### Available data
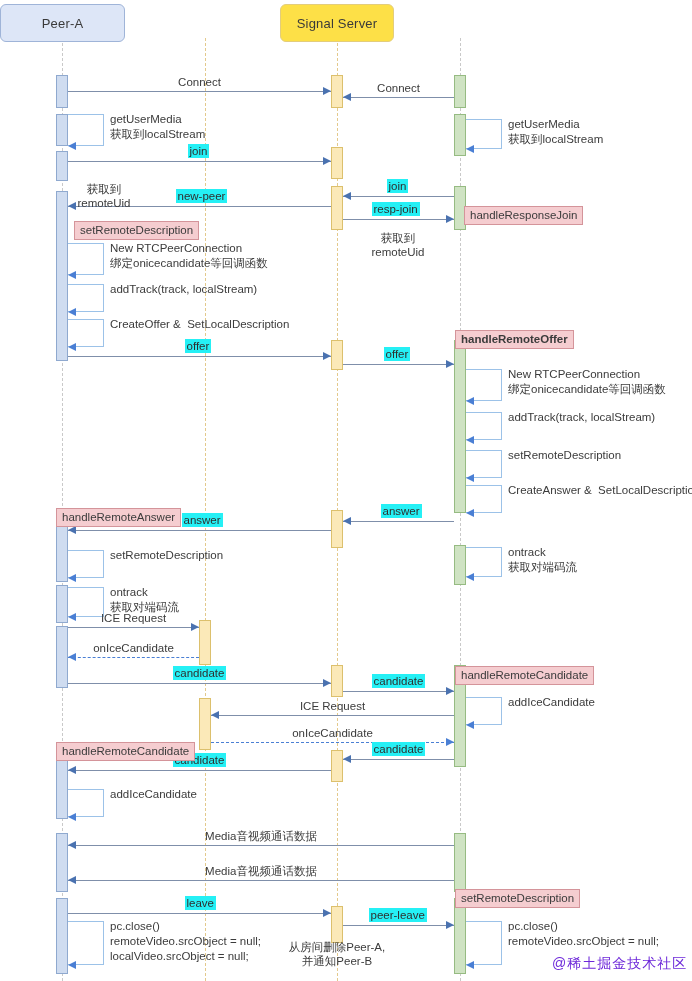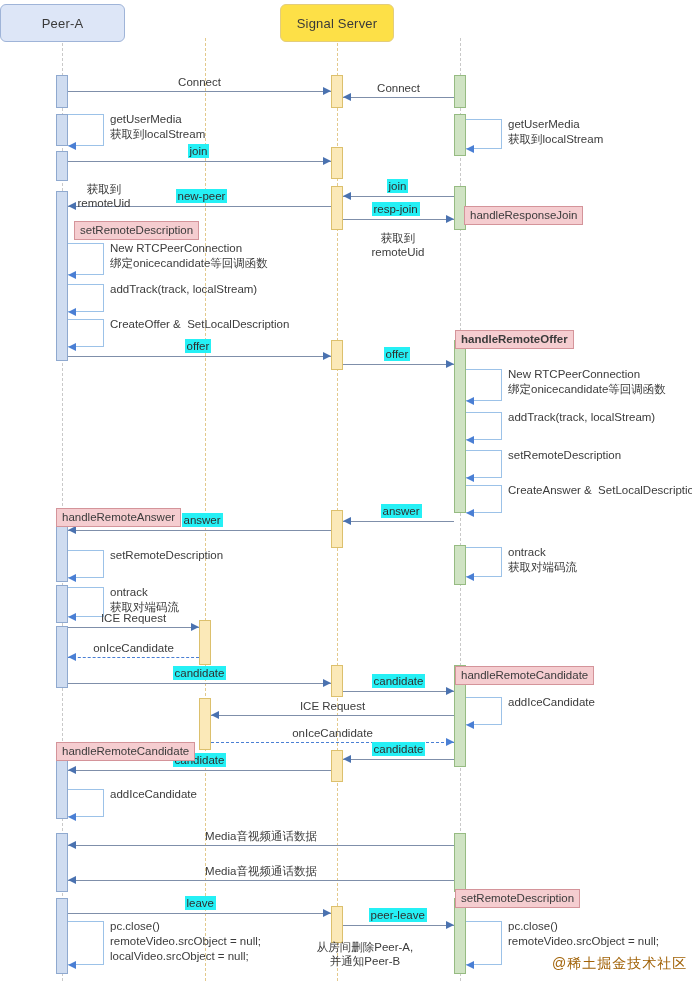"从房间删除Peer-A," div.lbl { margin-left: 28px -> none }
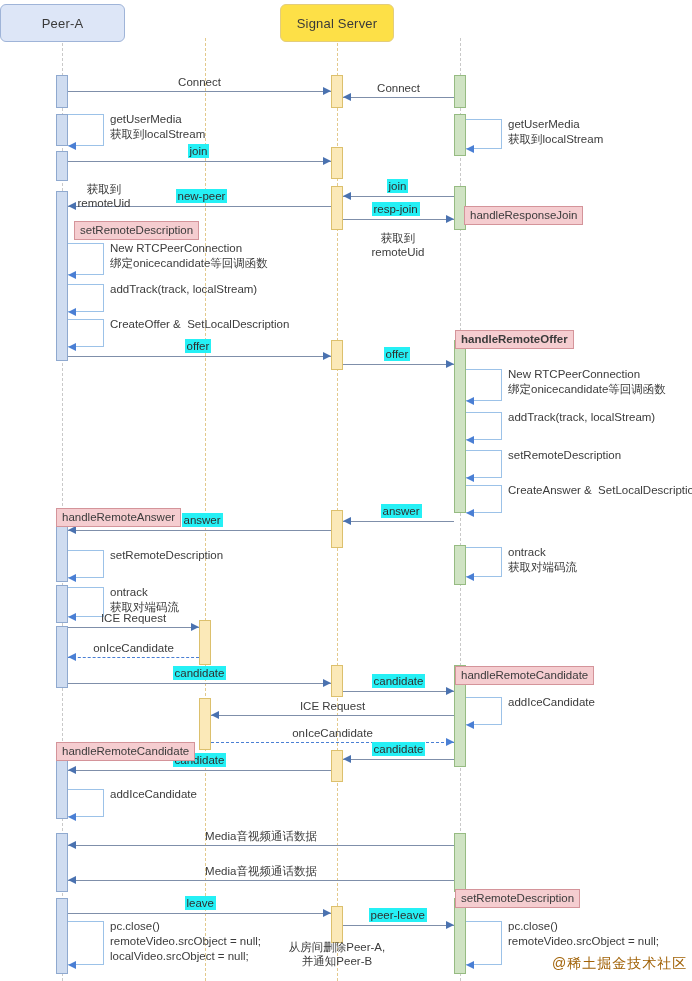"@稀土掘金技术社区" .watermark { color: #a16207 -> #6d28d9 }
--
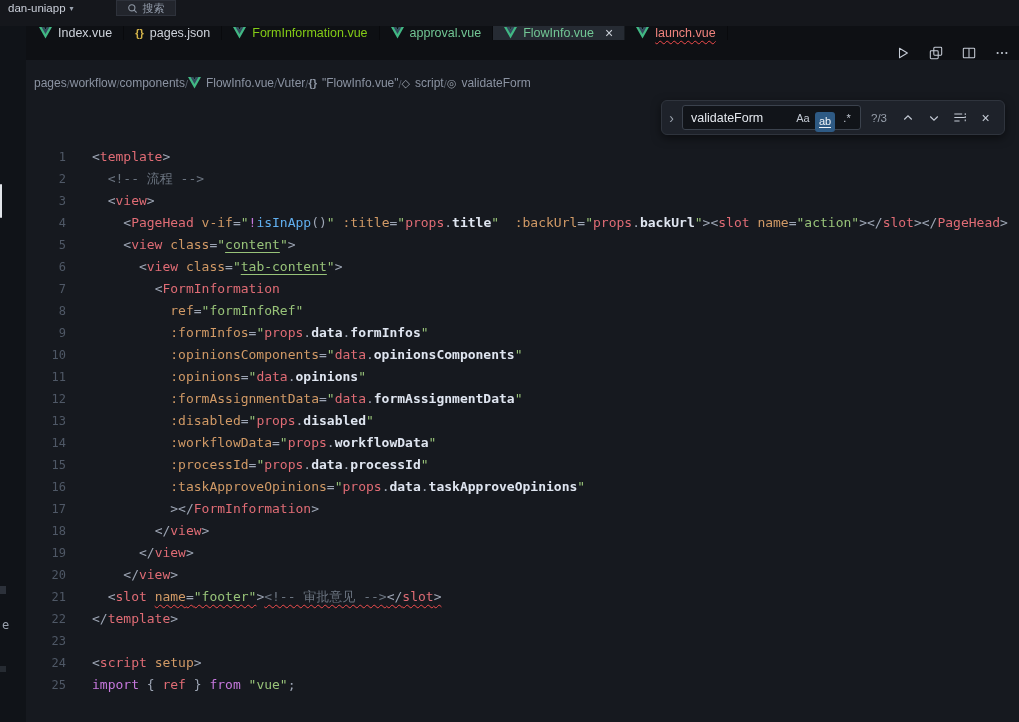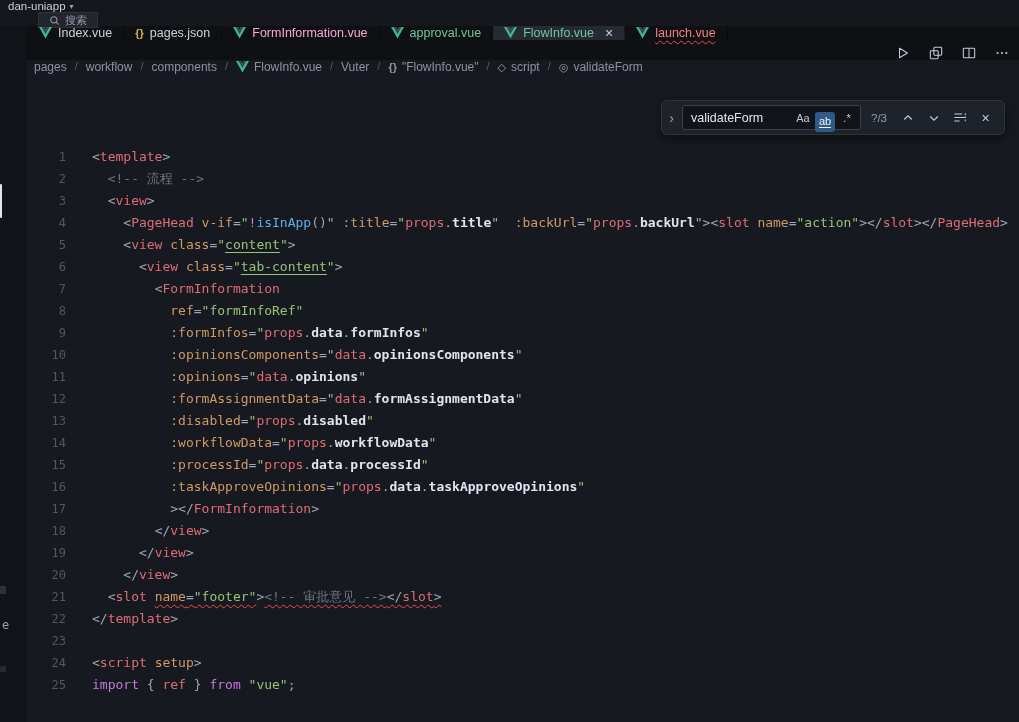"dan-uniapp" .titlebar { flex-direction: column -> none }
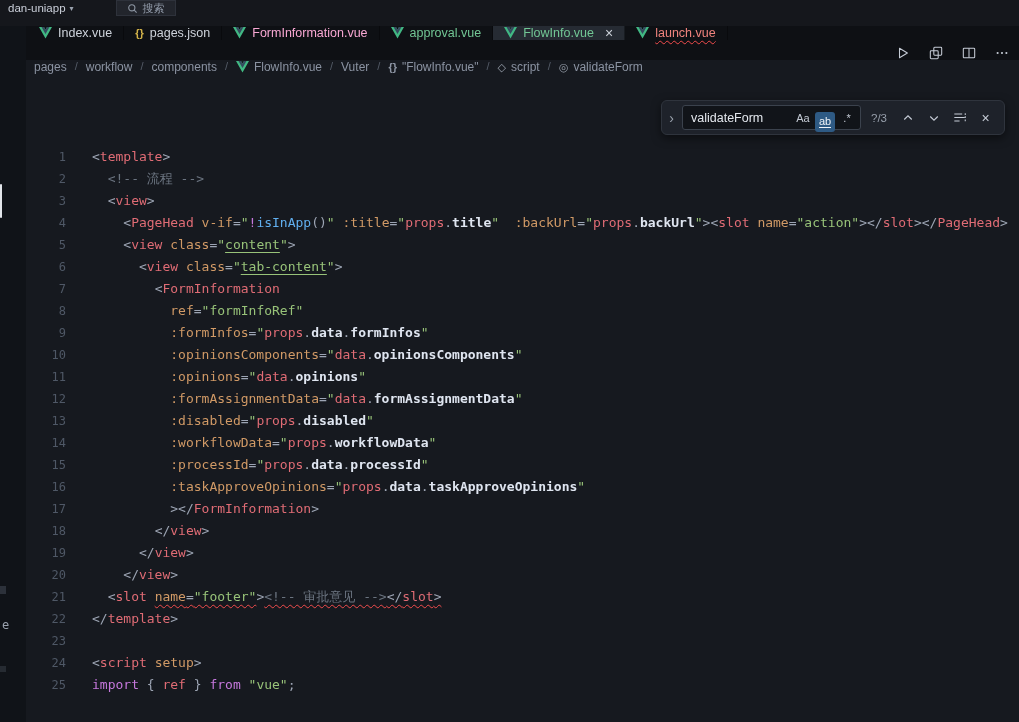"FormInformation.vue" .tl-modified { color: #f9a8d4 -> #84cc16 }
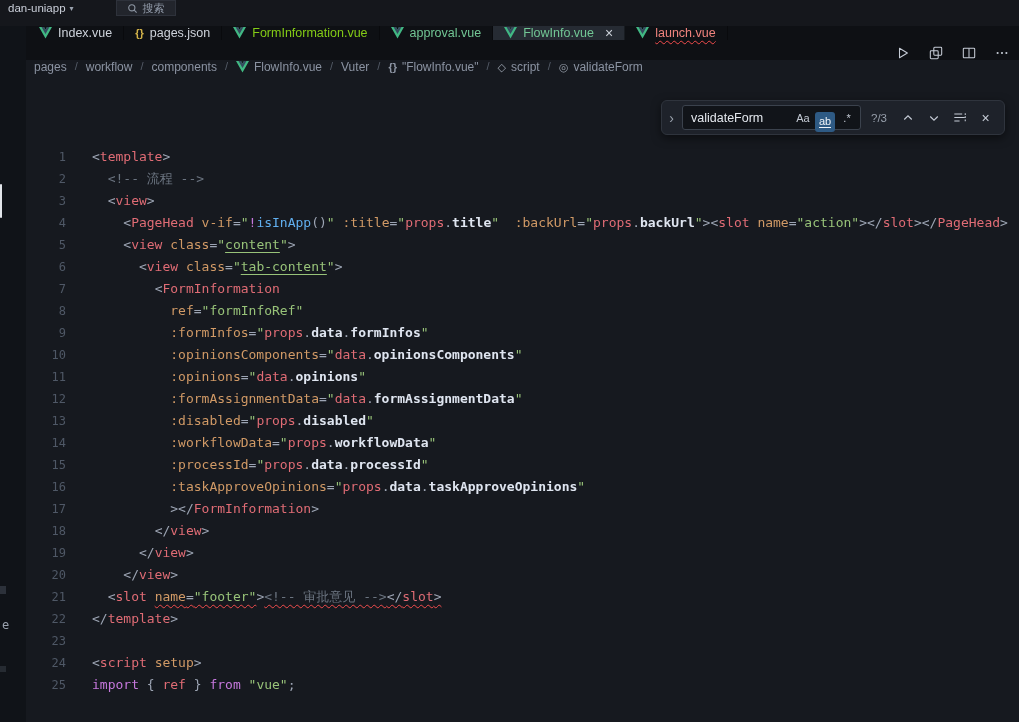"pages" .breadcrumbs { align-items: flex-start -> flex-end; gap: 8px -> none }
--
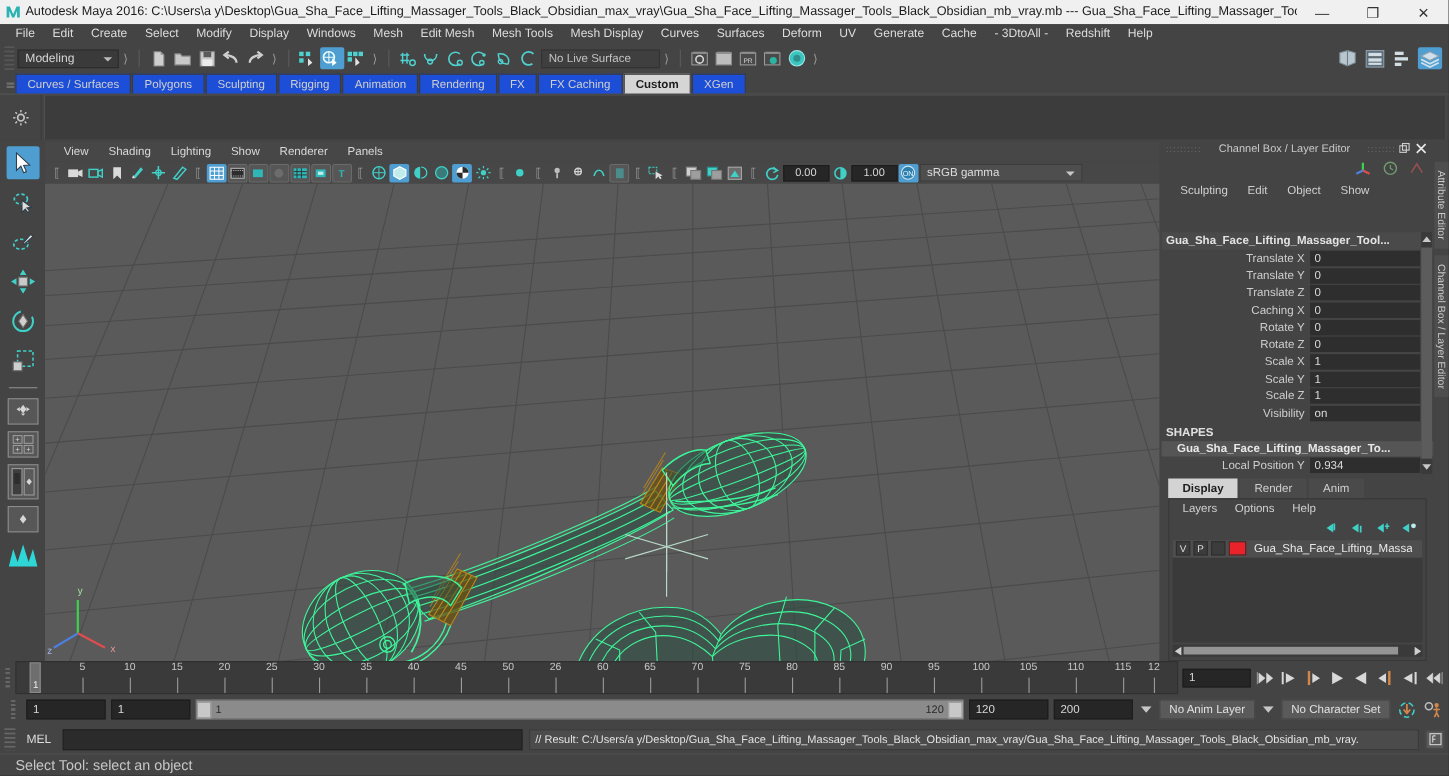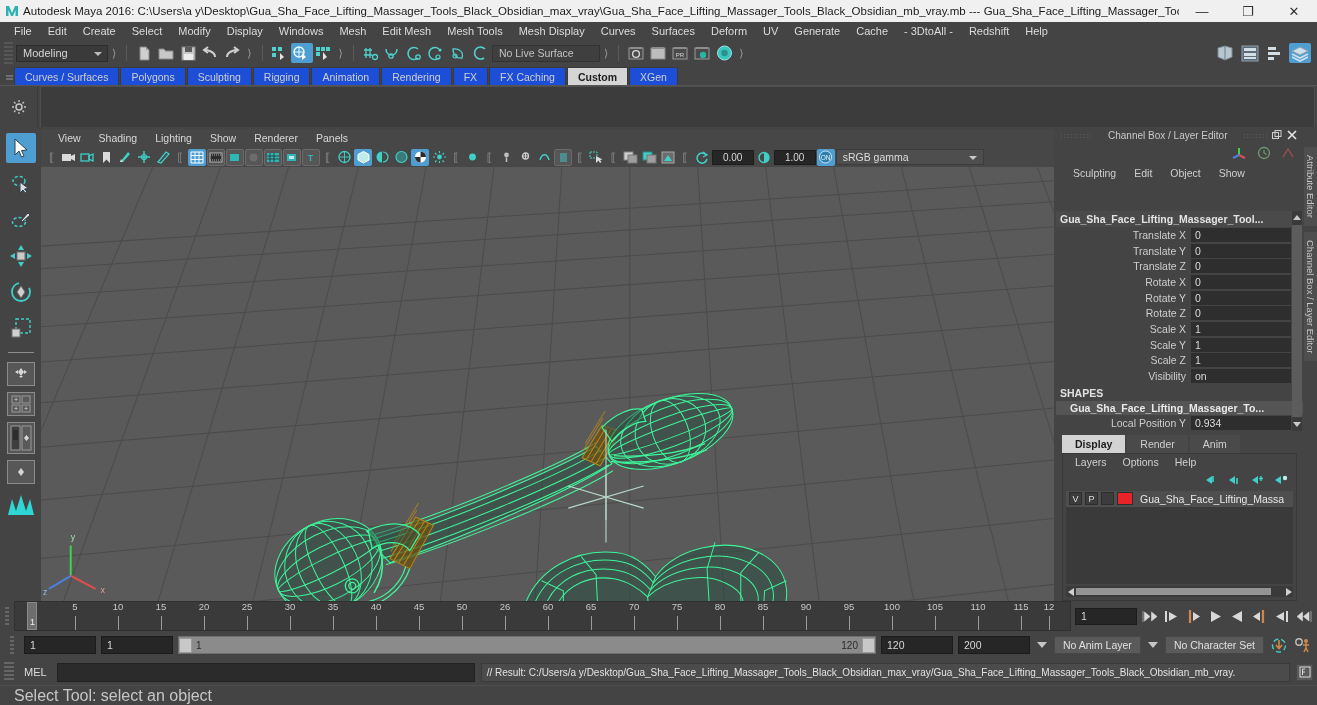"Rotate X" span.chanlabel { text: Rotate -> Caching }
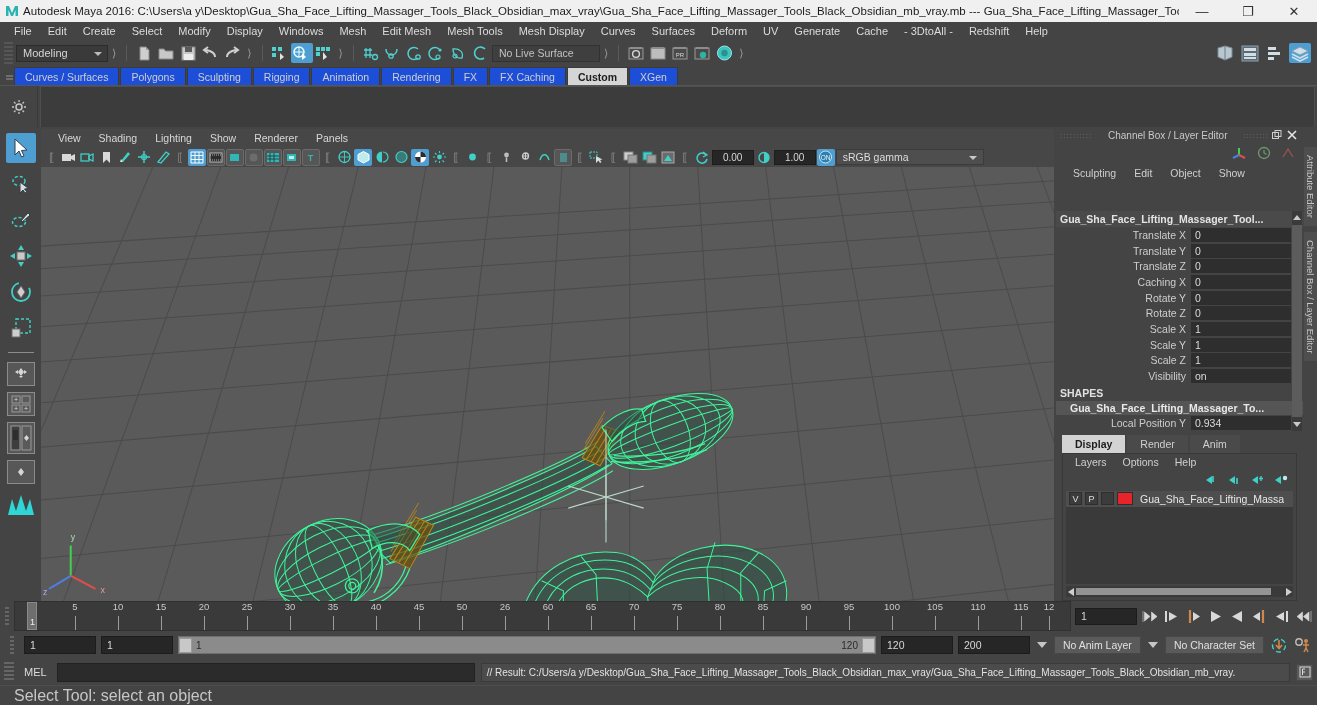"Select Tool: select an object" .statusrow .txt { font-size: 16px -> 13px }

### What the task asks
While skipping the pictures, transcribe the data above from the line showing "margin-left: 28px ->" through the line showing "color: #a16207 ->", exactly and with both ends.

### Exercise output
"从房间删除Peer-A," div.lbl { margin-left: 28px -> none }
"@稀土掘金技术社区" .watermark { color: #a16207 -> #6d28d9 }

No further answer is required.